Start of Records for the exercise

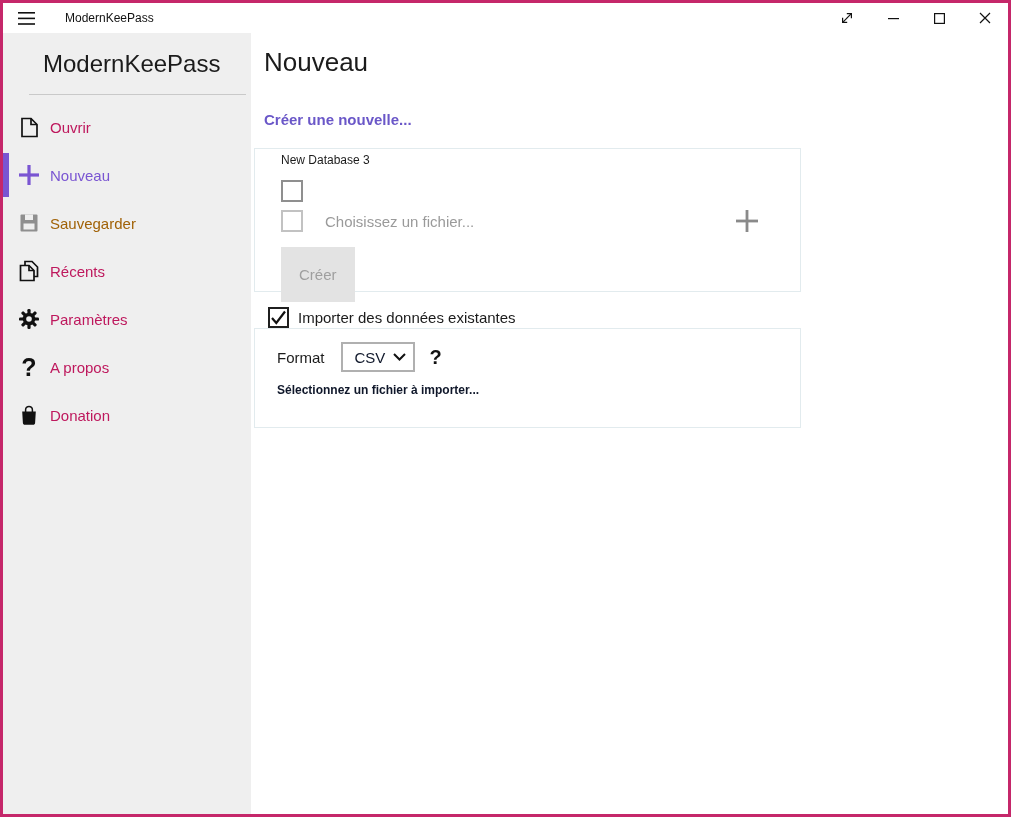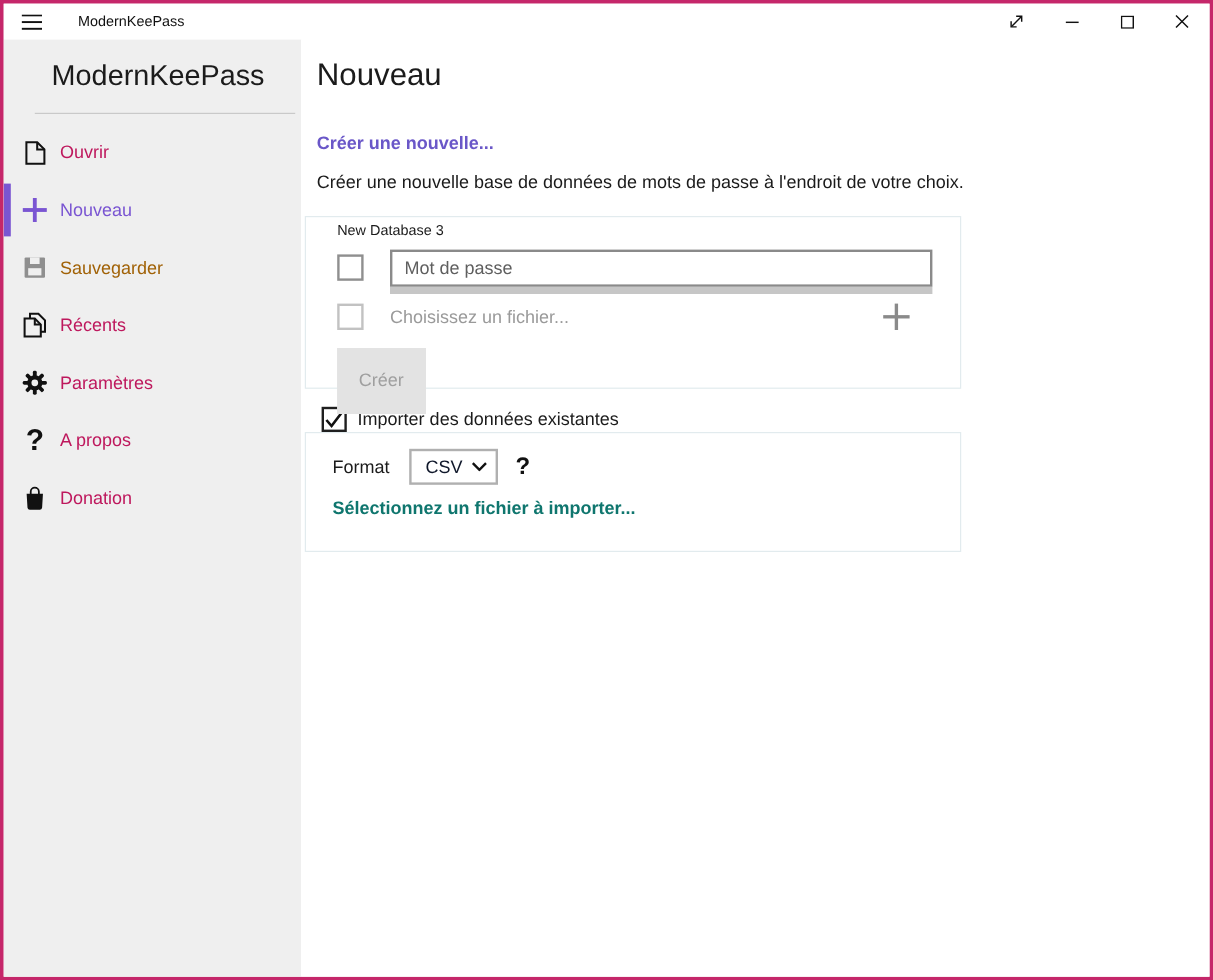--- a/index.html
+++ b/index.html
@@ -69,21 +69,21 @@
   .import-row { display:flex; align-items:center; margin:15px 0 0 17px; }
   .import-label { margin-left:9px; font-size:15px; color:#1b1b1b; }
 
   .panel2 { margin-top:0; height:100px; padding:13px 0 0 22px; }
   .format-row { display:flex; align-items:center; }
   .format-label { font-size:15px; color:#1b1b1b; }
   .dropdown { margin-left:16px; width:74px; height:30px; border:2px solid #b0b0b0; background:#fff; display:flex; align-items:center; cursor:pointer; }
   .dd-value { font-size:15px; color:#0f172a; margin-left:12px; }
   .dd-chevron { margin-left:auto; margin-right:7px; display:flex; }
   .help-mark { margin-left:15px; font-size:20px; font-weight:bold; color:#111; cursor:pointer; }
-  .select-link { display:inline-block; margin-top:11px; font-size:15px; font-weight:bold; color:#0f766e; cursor:pointer; }
+  .select-link { display:inline-block; margin-top:11px; font-size:12px; font-weight:bold; color:#0f172a; cursor:pointer; }
 </style>
 </head>
 <body>
 
 <div class="frame">
 
   <div class="titlebar">
     <div class="hamburger">
       <svg width="17" height="13" viewBox="0 0 17 13">
         <rect x="0" y="0" width="17" height="1.6" fill="#111"></rect>
@@ -208,31 +208,26 @@
           <span class="nav-label">Donation</span>
         </div>
 
       </nav>
     </aside>
 
     <main class="main">
       <h1 class="page-title">Nouveau</h1>
 
       <a class="create-link">Créer une nouvelle...</a>
-      <p class="desc">Créer une nouvelle base de données de mots de passe à l'endroit de votre choix.</p>
 
       <section class="panel panel1">
         <div class="db-name">New Database 3</div>
 
         <div class="pw-row">
           <span class="cb"></span>
-          <div class="pw-wrap">
-            <input class="pw-input" type="text" placeholder="Mot de passe" style="">
-            <div class="pw-strength"></div>
-          </div>
         </div>
 
         <div class="file-row">
           <span class="cb light"></span>
           <span class="file-placeholder">Choisissez un fichier...</span>
           <span class="plus-btn">
             <svg width="26" height="26" viewBox="0 0 26 26">
               <rect x="2" y="11.6" width="22" height="2.8" fill="#8a8a8a"></rect>
               <rect x="11.6" y="2" width="2.8" height="22" fill="#8a8a8a"></rect>
             </svg>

End of Records for the exercise

> Activity
Could you return the lines in the entries above that contain "link"?

> Response
-  .select-link { display:inline-block; margin-top:11px; font-size:15px; font-weight:bold; color:#0f766e; cursor:pointer; }
+  .select-link { display:inline-block; margin-top:11px; font-size:12px; font-weight:bold; color:#0f172a; cursor:pointer; }
       <a class="create-link">Créer une nouvelle...</a>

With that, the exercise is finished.